- Born: October 18, 1947 (age 78) Brooklyn, New York City, U.S.
- Education: Brooklyn College
- Occupations: Writer; poet; educator; activist;
- Spouse: Edward Feld
- Writing career
- Period: 1980s–present
- Genres: memoir, poetry, plays
- Notable works: A Spiritual Life, The Gates Are Closing, "We All Stood Together"
- Website: www.merlefeld.com

= Merle Feld =

American poet (born 1947)

Merle Feld (born October 18, 1947) is an American educator, activist, author, playwright, and poet.

==Biography==
Merle Feld was born on October 18, 1947, in Brooklyn. In 1968, she graduated from Brooklyn College and moved to Boston, where she became involved with the newly founded Havurat Shalom, the community "often considered a flagship of the havurah movement." She began writing her first play, The Opening, in 1981, and in 1983 began work on her second, The Gates Are Closing. This play is often read in synagogues in preparation for the High Holidays. In 1984, she joined B'not Esh, a Jewish feminist community, and early on, during one of their annual retreats, shared her first poems.

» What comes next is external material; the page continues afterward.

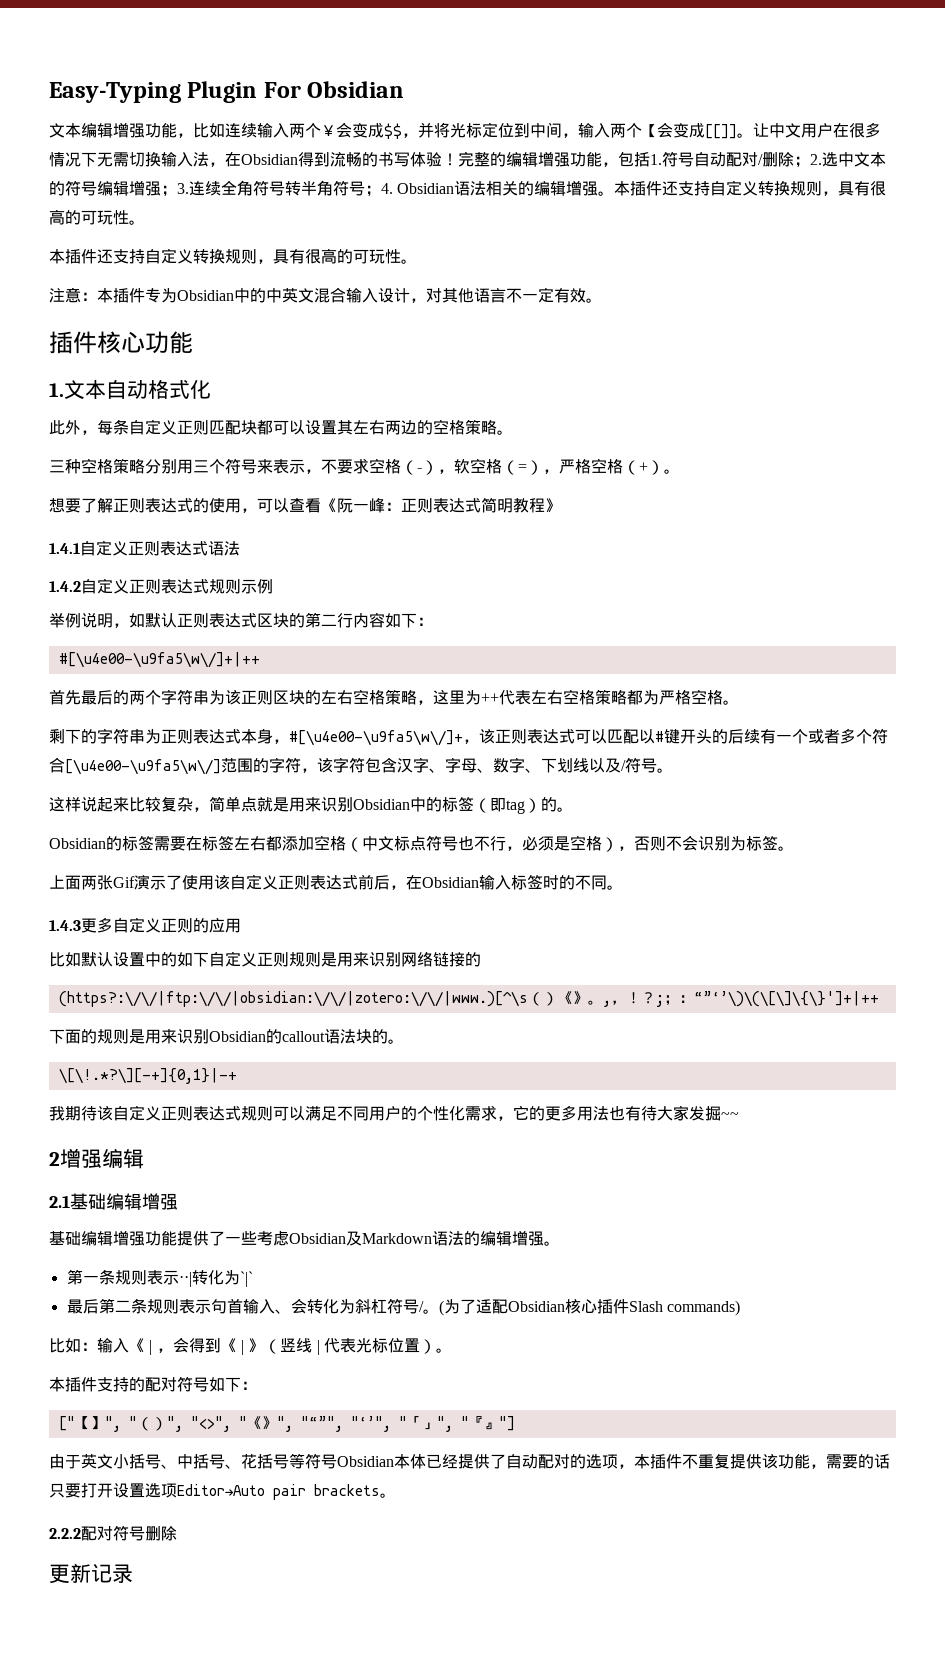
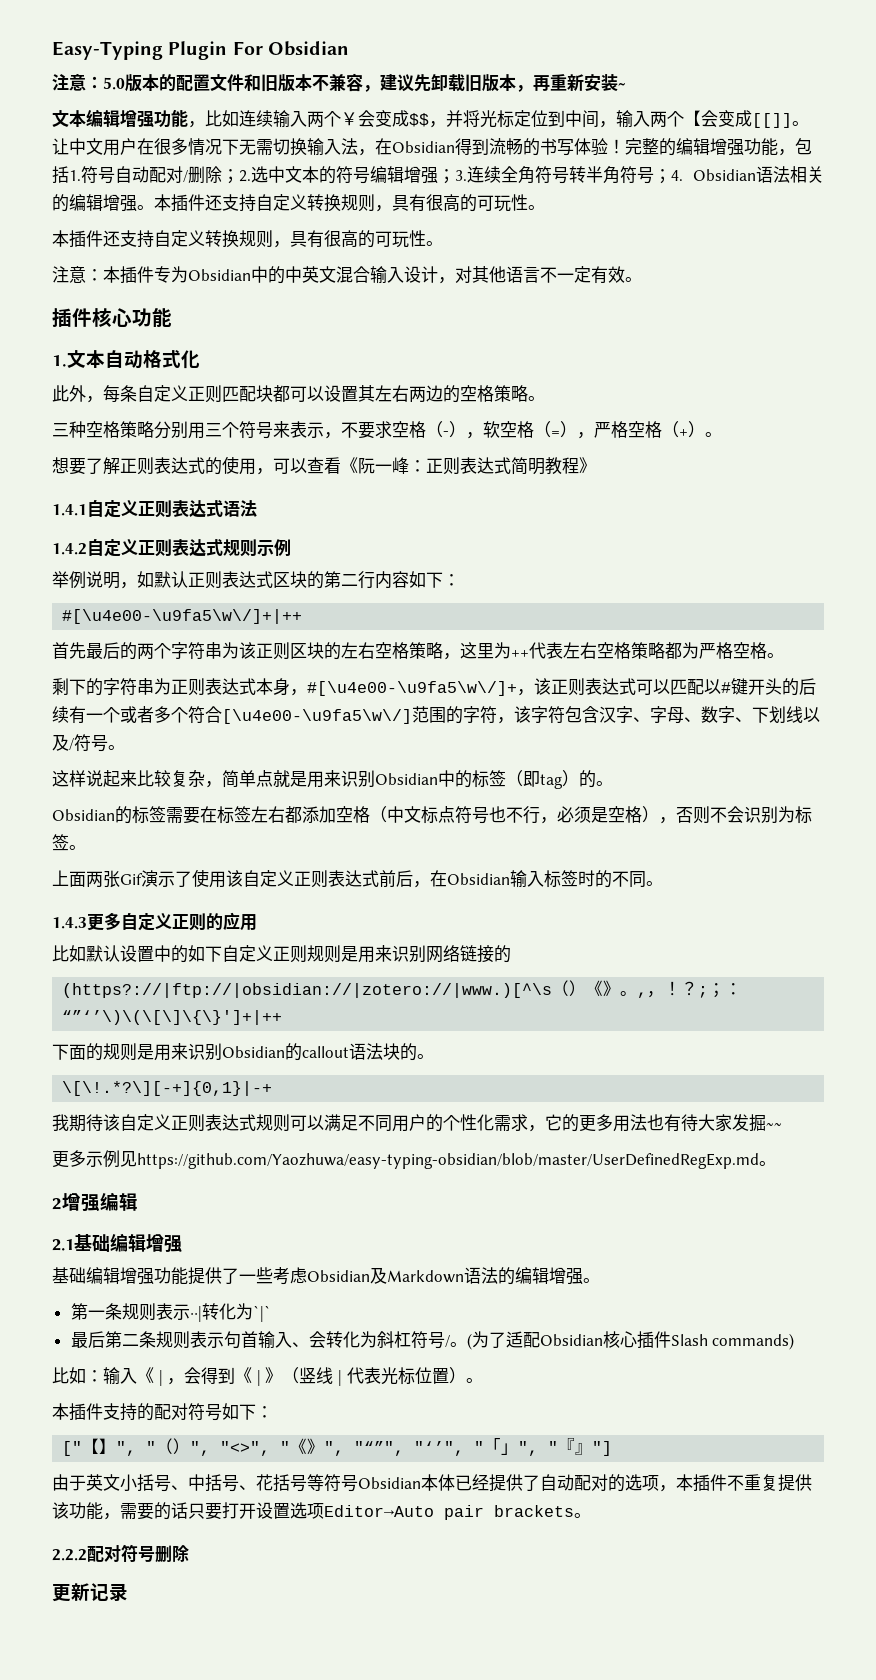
+ 注意：5.0版本的配置文件和旧版本不兼容，建议先卸载旧版本，再重新安装~
- (https?:\/\/|ftp:\/\/|obsidian:\/\/|zotero:\/\/|www.)[^\s（）《》。,，！
+ (https?://|ftp://|obsidian://|zotero://|www.)[^\s（）《》。,，！
+ 更多示例见https://github.com/Yaozhuwa/easy-typing-obsidian/blob/master/UserDefinedRegExp.md。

In 1989, she went to Israel for a sabbatical, where she facilitated an all-female Israeli-Palestinian dialogue group on the West Bank, and demonstrated with Women in Black. This part of her life was the basis of her third play, Across the Jordan, which was included as part of the first anthology of female Jewish playwrights, Making a Scene (Syracuse University Press, 1997).

In 2000, she was named a "Woman Who Dared" by the Jewish Women's Archive for her peace activism.

In 2005, she became the founding director of the Albin Rabbinic Writing Institute, mentoring rabbinical students and recently ordained rabbis across the denominations.

She is married to Rabbi Edward Feld, and the two have a daughter, Lisa, and a son, Uri.

=== Writing ===
In 1999, she published a memoir, A Spiritual Life: A Jewish Feminist Journey, through SUNY Press, which has been translated into Russian and published in the former Soviet Union. A revised edition was published in 2007 as A Spiritual Life: Exploring the Heart and the Jewish Tradition.

In 2010, she published the poetry collection Finding Words. In 2023, she published Longing: Poems of a Life with CCAR Press.

Feld's poem "Let my people go that we may serve You" was commissioned by the Women's Rabbinic Network in honor of Sally Priesand.